I don't know if they would interest me enough to reread them, but I'd like to take a look at the old Tom Swift books again. I think I waded through them all before I was in junior high

I still have all the WEB Griffiths Brotherhood of War series. Enjoyed them, haven't really been moved to read them again.

So little time, so many books.

RetroRevolver77
09-05-18, 04:22
A book I read as a teen I liked a lot was "Those about die" by Daniel P. Mannix available in paperback if you can find it. It was about the Roman Colosseum games. Written about actual historical accounts of various events that took place within the arena under various rulers over the empire's centuries. Absolutely chilling when you know that on some occasions they would slaughter thousands of people and animals in a single day just for pure spectacle. They even flooded the arena and had full on naval battles or had had Nile crocodiles and hippos that they would feed people to. Entire classes of citizenry were dedicated just to training animals for the games. The Barbary lion is thought to have gone primarily extinct because the Romans killed so many in their games. Anyway, if you want to know the depths, the real depths of how depraved humans can be- just read the book.

titsonritz
09-05-18, 10:04
Watership Down

LowSpeed_HighDrag
09-05-18, 10:06
The Godfather series by Mario Puzo were some of my favorites as a teen, and still are today.

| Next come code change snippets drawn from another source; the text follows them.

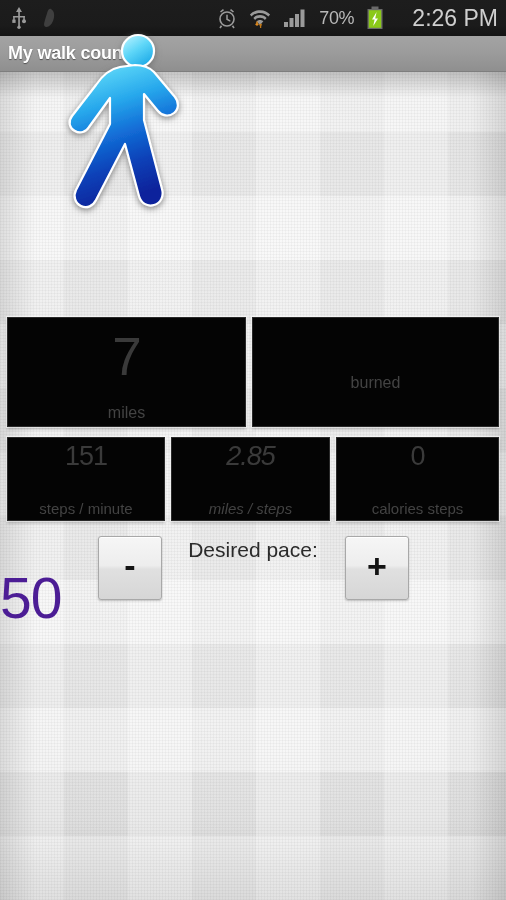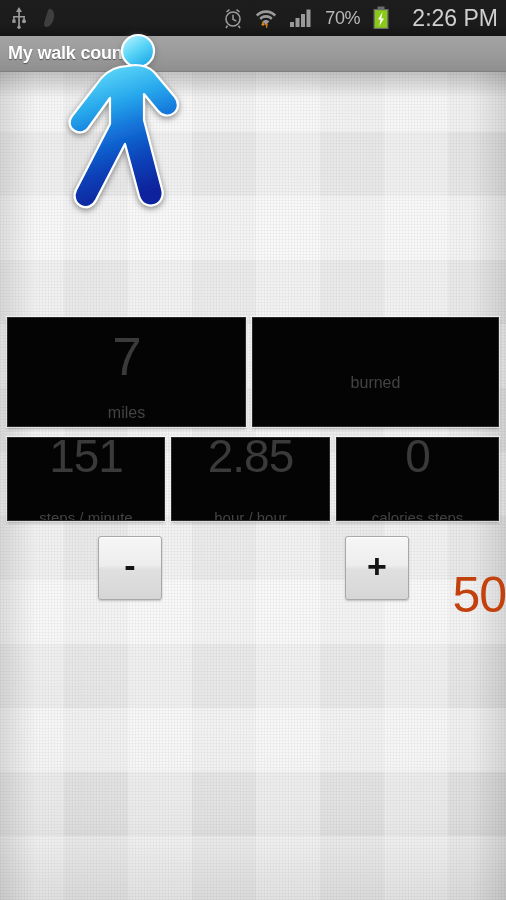--- a/index.html
+++ b/index.html
@@ -44,21 +44,21 @@
   .sb-ico { display:block; }
   #battery-pct {
     color: #b9b9b9;
     font-size: 18px;
     letter-spacing: -0.3px;
   }
   #clock {
     color: #cfcfcf;
     font-size: 23px;
     letter-spacing: 0px;
-    margin-left: 10px;
+    margin-left: 16px;
     white-space: nowrap;
   }
 
   
   #titlebar {
     position: absolute;
     left: 0; top: 36px;
     width: 506px;
     height: 36px;
     background: linear-gradient(to bottom, #a3a3a3 0%, #9c9c9c 45%, #8f8f8f 100%);
@@ -149,23 +149,23 @@
     line-height: 1;
   }
   
   #panel-steps { left: 7px;  top: 317px; width: 239px; height: 110px; }
   #panel-miles { left: 252px; top: 317px; width: 247px; height: 110px; }
   #panel-steps .pval, #panel-miles .pval { font-size: 53px; margin-top: 6px; }
   #panel-steps .plabel, #panel-miles .plabel { font-size: 16px; margin-top: 22px; }
 
   
   #panel-spm  { left: 7px;   top: 437px; width: 158px; height: 84px; }
-  #panel-mph  { left: 171px; top: 437px; width: 159px; height: 84px; }
+  #panel-mph  { left: 171px; top: 437px; width: 159px; height: 84px; font-style: italic; }
   #panel-cal  { left: 336px; top: 437px; width: 163px; height: 84px; }
-  #panel-spm .pval, #panel-mph .pval, #panel-cal .pval { font-size: 46px; }
+  #panel-spm .pval, #panel-mph .pval, #panel-cal .pval { font-size: 27px; }
   #panel-spm .plabel, #panel-mph .plabel, #panel-cal .plabel { font-size: 15px; margin-top: 31px; }
 
   
   .stepbtn {
     position: absolute;
     width: 62px;
     height: 62px;
     border: 1px solid #a8a8a8;
     border-radius: 3px;
     background: linear-gradient(to bottom, #f6f6f6 0%, #ededed 46%, #e0e0e0 52%, #d6d6d6 100%);
@@ -191,23 +191,23 @@
     top: 538px;
     text-align: center;
     color: #2b2b2b;
     font-size: 21px;
     z-index: 2;
   }
   #pace-value {
     position: absolute;
     left: 0; right: 0;
     top: 570px;
-    text-align: right;
-    color: #c2410c;
-    font-size: 50px;
+    text-align: left;
+    color: #4c1d95;
+    font-size: 57px;
     line-height: 1;
     letter-spacing: -1px;
     z-index: 2;
   }
 </style>
 </head>
 <body>
 
 <div id="screen">
 
@@ -348,34 +348,35 @@
   <div class="panel" id="panel-spm">
     <div class="panel-inner">
       <div class="pval">151</div>
       <div class="plabel">steps / minute</div>
     </div>
   </div>
 
   <div class="panel" id="panel-mph">
     <div class="panel-inner">
       <div class="pval">2.85</div>
-      <div class="plabel">hour / hour</div>
+      <div class="plabel">miles / steps</div>
     </div>
   </div>
 
   <div class="panel" id="panel-cal">
     <div class="panel-inner">
       <div class="pval">0</div>
       <div class="plabel">calories steps</div>
     </div>
   </div>
 
   <div class="stepbtn" id="btn-minus">
     <span>-</span>
   </div>
 
+  <div id="pace-label">Desired pace:</div>
   <div id="pace-value">50</div>
 
   <div class="stepbtn" id="btn-plus">
     <span>+</span>
   </div>
 
 </div>
 
 </body></html>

When I was really young, I loved the Redwall series by Brian Jacques. While I'm too old to read them again, I did recently buy the series from a used bookstore for my son.

SteyrAUG
09-05-18, 13:42
Frederick Forsythe's The Dogs of War and The Odessa File. My favorite all time author, I haven't read these books in a long, long time.

These books are just as enjoyable now as they were back then.

Always loved the movie so I thought I would love the book, completely hated it. Half of it was details of bank transactions and I swear I almost didn't finish it.

One of my favorites is "The Ninja" by Eric Van Lustbader. First off it came out in 1980 at a time when I was positive nobody but me knew what a ninja was. Plus you have to love any book that starts with the line "In darkness there is death..."

John Carpenter got the screenplay but never made the movie, sadly.

Averageman
09-05-18, 15:00
My Dad used to make a reading list for me every summer when school let out.
I think Huckleberry Finn was on that list at least three times. Every time I read it I got something out of it.

26 Inf
09-05-18, 15:46
My Dad used to make a reading list for me every summer when school let out.
I think Huckleberry Finn was on that list at least three times. Every time I read it I got something out of it.

On the other hand, my Dad gave me lists of things to do before I could read during the summer. Otherwise it would have been, get up, deliver papers, read or play baseball until pool opens, go to pool, come home when pool closed, eat supper, ride bike until dark, read until bed time. On Mondays the pool was closed, so substitute BB gun wars.

The_War_Wagon
09-05-18, 15:57
Robert B. Parker's "Spenser" novels.

TV show in the '80's got me to reading the books. "A Catskill Eagle" fell off my shelf the other day, so I read it again for the first time in at LEAST ten years - his writing still 'pops,' after all this time. He was also one of the few writers of his time, that actually UNDERSTOOD firearms, and wrote characters accordingly.